═══ Supplied material ═══
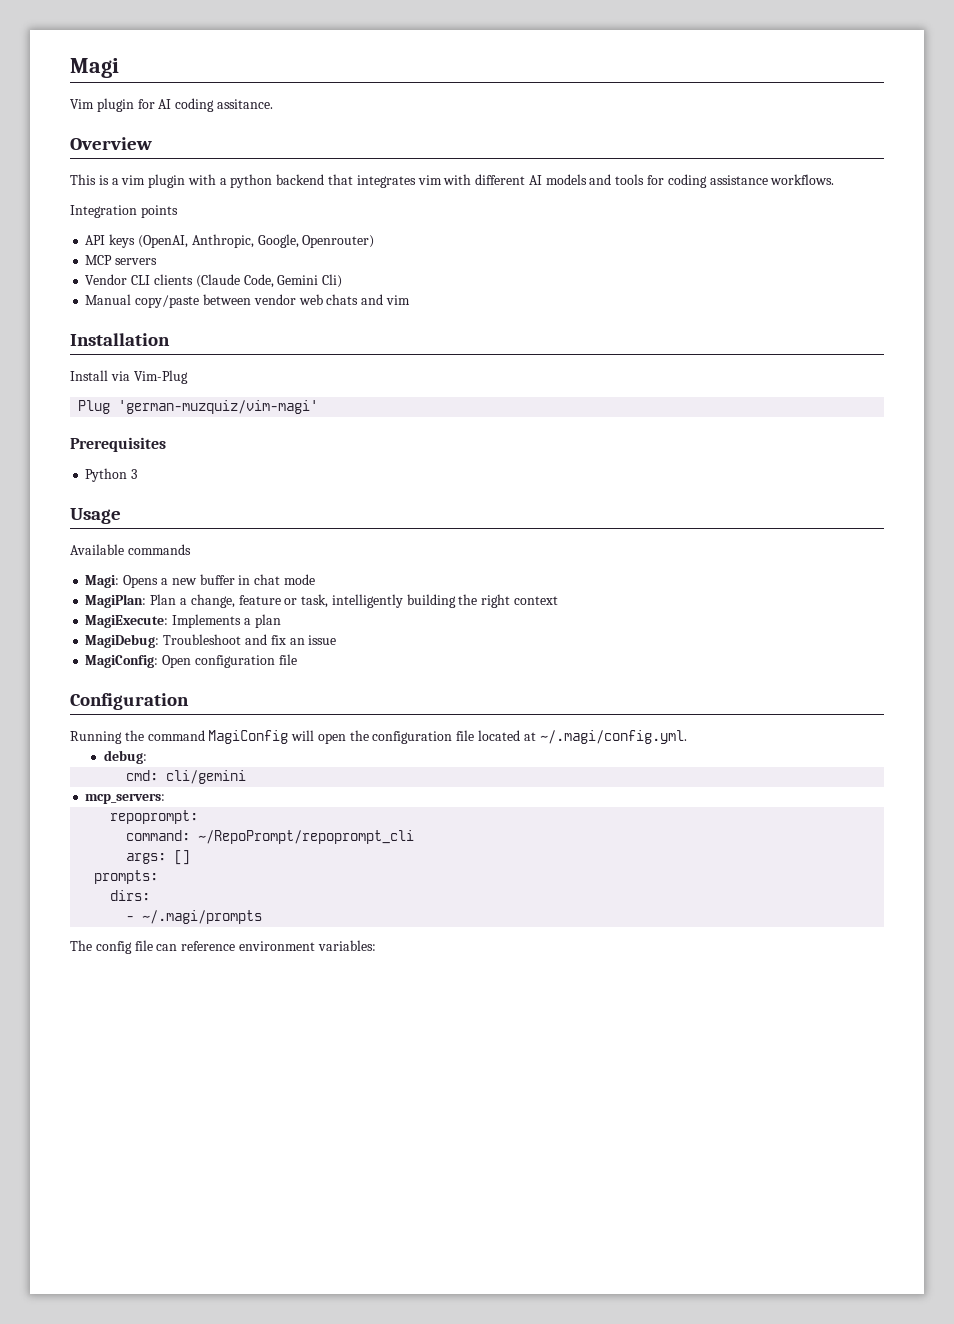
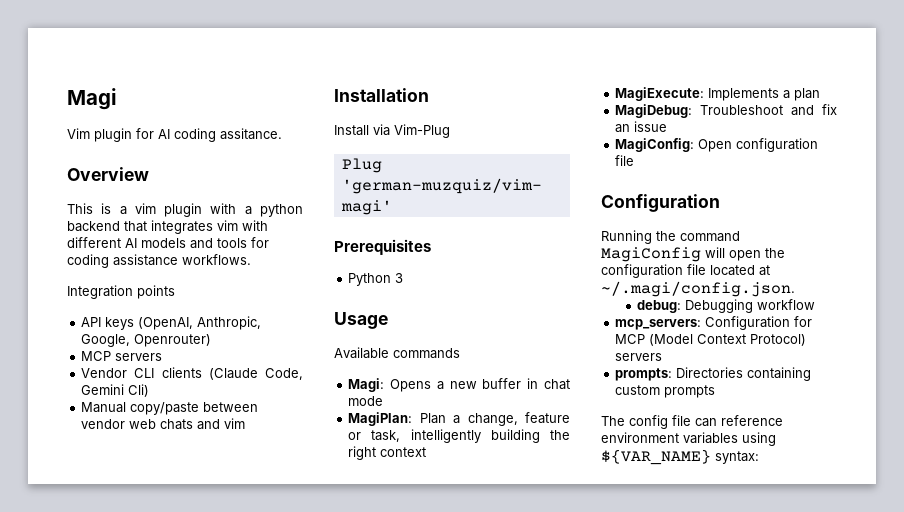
- Running the command MagiConfig will open the configuration file located at ~/.magi/config.yml.
+ Running the command MagiConfig will open the configuration file located at ~/.magi/config.json.
- debug:
- cmd: cli/gemini
+ debug: Debugging workflow
- mcp_servers:
- repoprompt:
- command: ~/RepoPrompt/repoprompt_cli
- args: []
- prompts:
- dirs:
- - ~/.magi/prompts
+ mcp_servers: Configuration for MCP (Model Context Protocol) servers
+ prompts: Directories containing custom prompts
- The config file can reference environment variables:
+ The config file can reference environment variables using ${VAR_NAME} syntax:

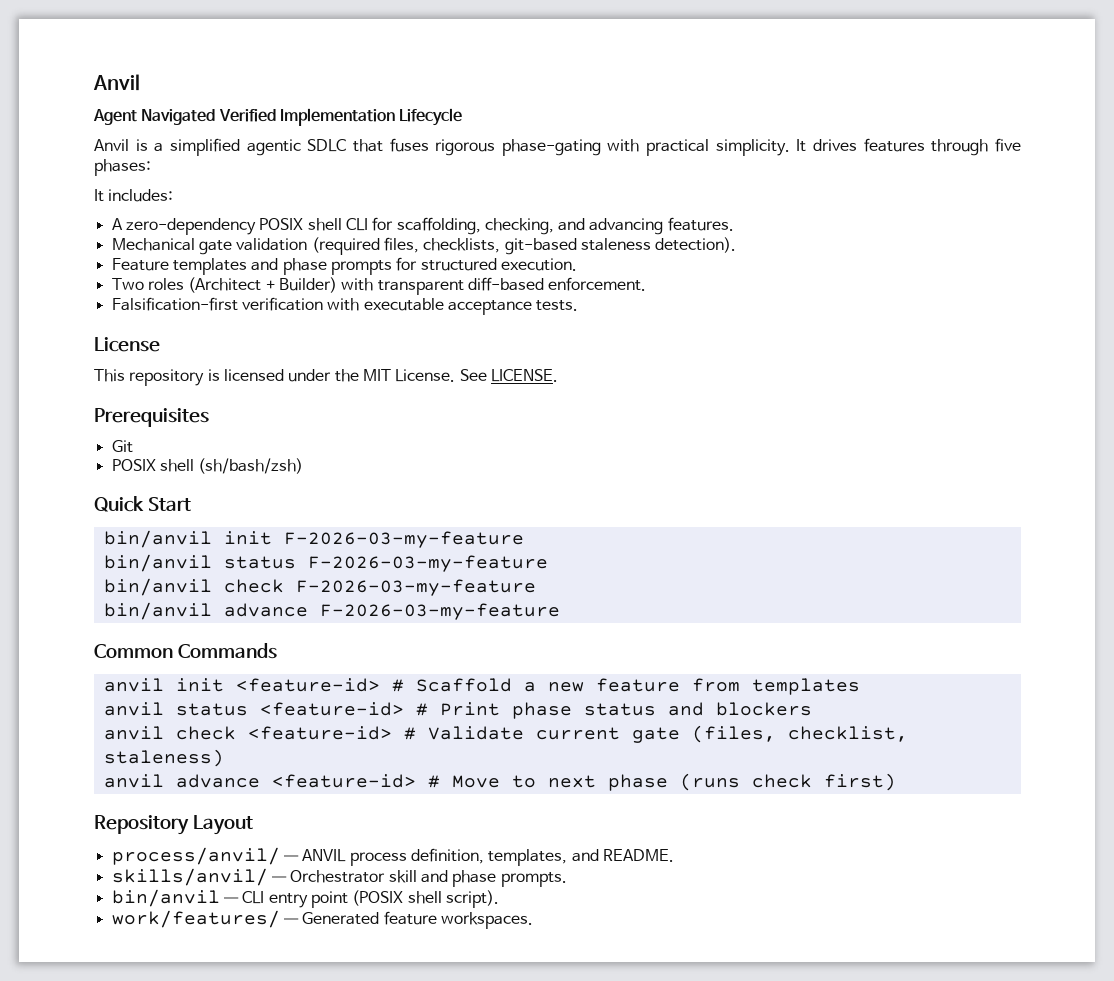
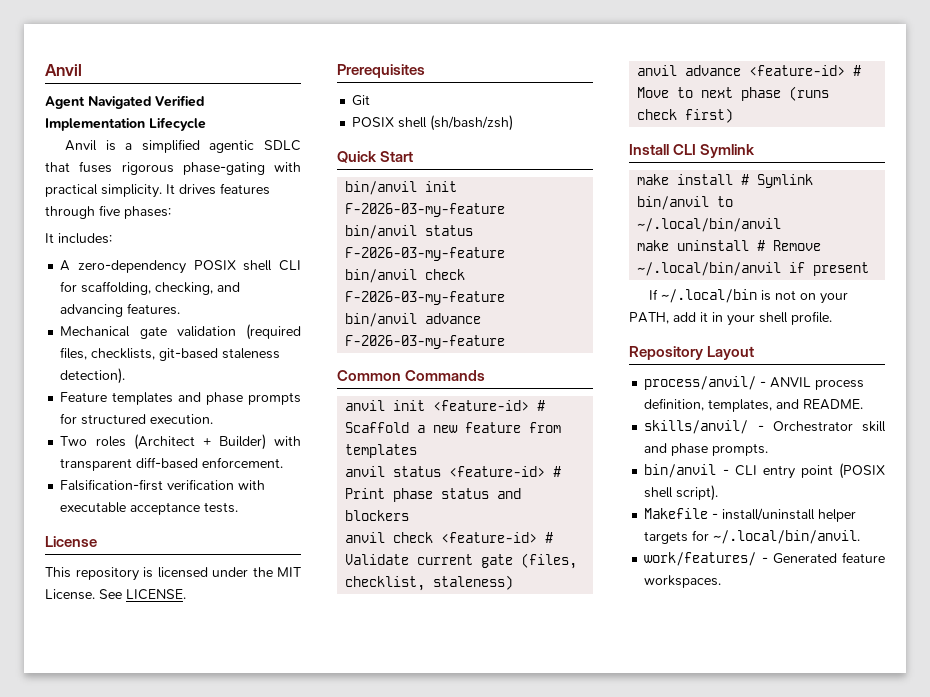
+ Install CLI Symlink
+ make install # Symlink bin/anvil to ~/.local/bin/anvil
+ make uninstall # Remove ~/.local/bin/anvil if present
+ If ~/.local/bin is not on your PATH, add it in your shell profile.
- process/anvil/ — ANVIL process definition, templates, and README.
+ process/anvil/ - ANVIL process definition, templates, and README.
- skills/anvil/ — Orchestrator skill and phase prompts.
+ skills/anvil/ - Orchestrator skill and phase prompts.
- bin/anvil — CLI entry point (POSIX shell script).
+ bin/anvil - CLI entry point (POSIX shell script).
+ Makefile - install/uninstall helper targets for ~/.local/bin/anvil.
- work/features/ — Generated feature workspaces.
+ work/features/ - Generated feature workspaces.

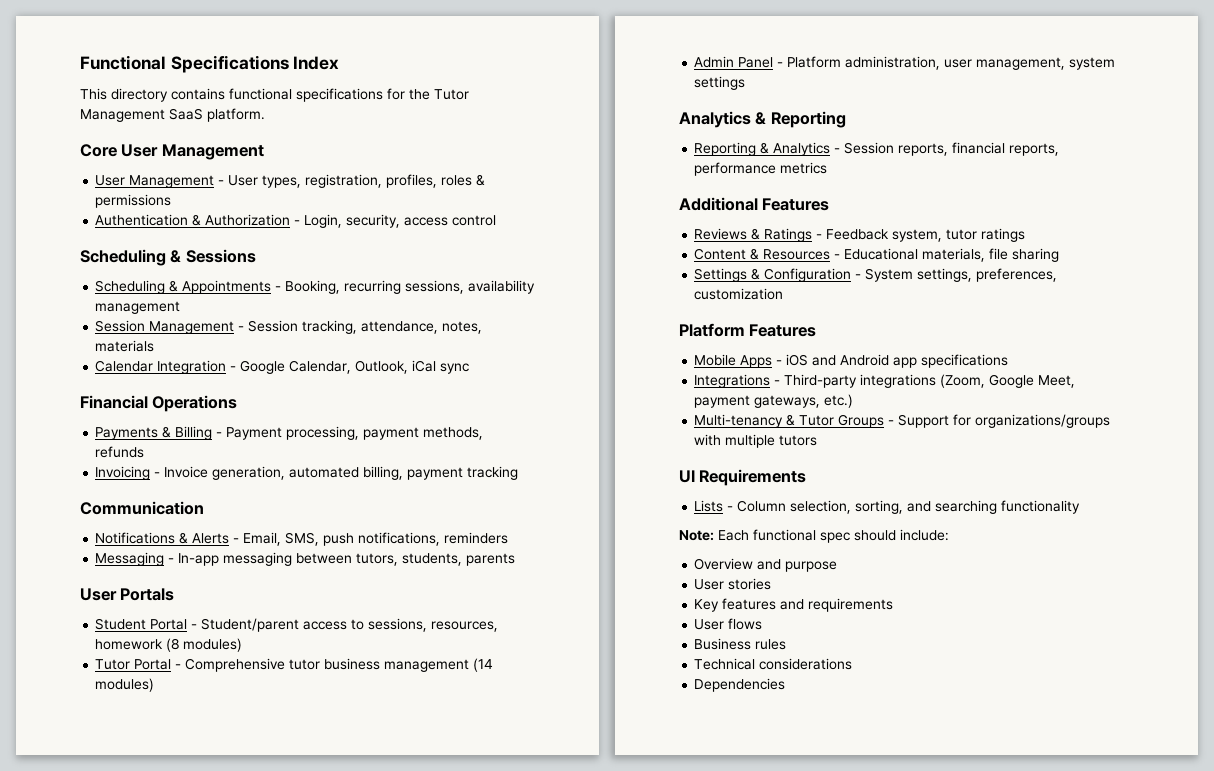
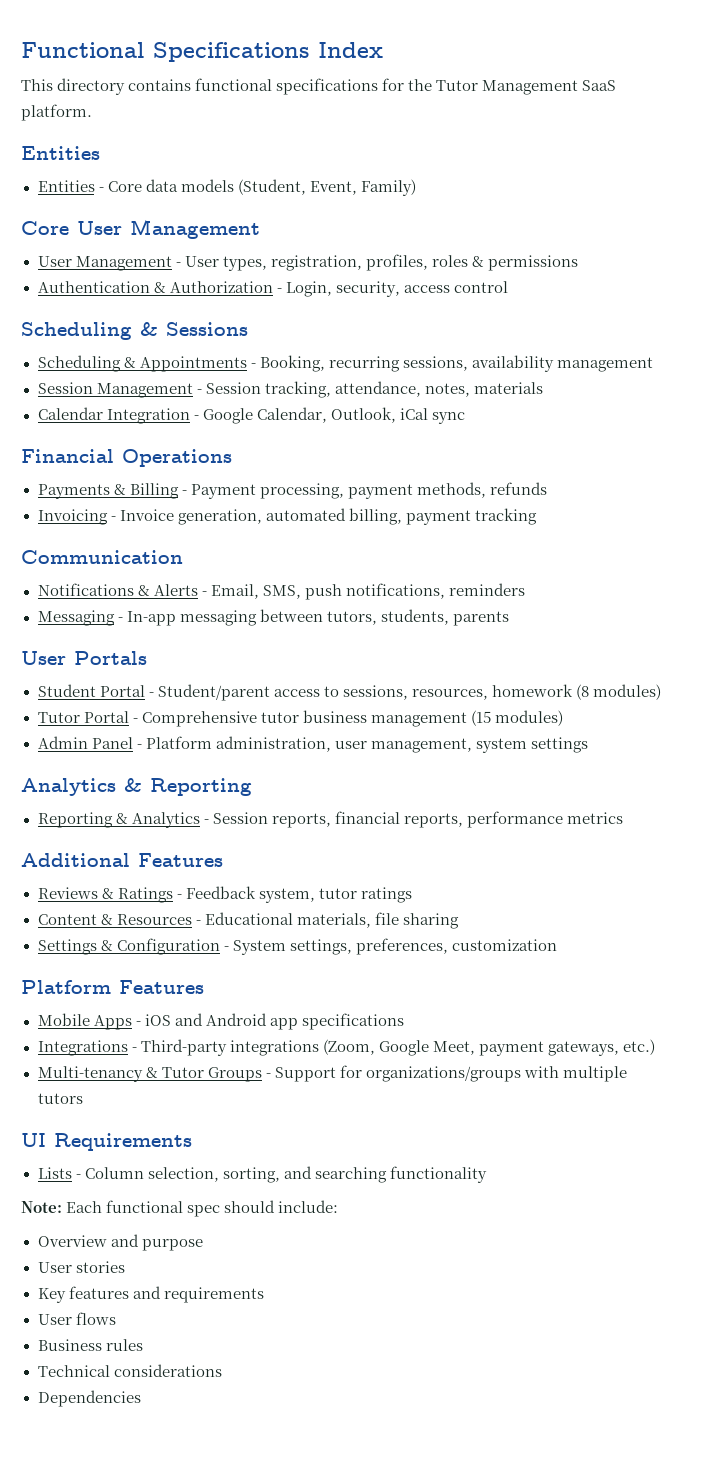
  This directory contains functional specifications for the Tutor Management SaaS platform.
+ Entities
+ Entities - Core data models (Student, Event, Family)
- Tutor Portal - Comprehensive tutor business management (14 modules)
+ Tutor Portal - Comprehensive tutor business management (15 modules)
═══
# [Goal of the exercise]
Print exactly the lines above that run from the one with "- The config" down to the one with "- work/features/ —", and omit the pictures.

# [Answer box]
- The config file can reference environment variables:
+ The config file can reference environment variables using ${VAR_NAME} syntax:

+ Install CLI Symlink
+ make install # Symlink bin/anvil to ~/.local/bin/anvil
+ make uninstall # Remove ~/.local/bin/anvil if present
+ If ~/.local/bin is not on your PATH, add it in your shell profile.
- process/anvil/ — ANVIL process definition, templates, and README.
+ process/anvil/ - ANVIL process definition, templates, and README.
- skills/anvil/ — Orchestrator skill and phase prompts.
+ skills/anvil/ - Orchestrator skill and phase prompts.
- bin/anvil — CLI entry point (POSIX shell script).
+ bin/anvil - CLI entry point (POSIX shell script).
+ Makefile - install/uninstall helper targets for ~/.local/bin/anvil.
- work/features/ — Generated feature workspaces.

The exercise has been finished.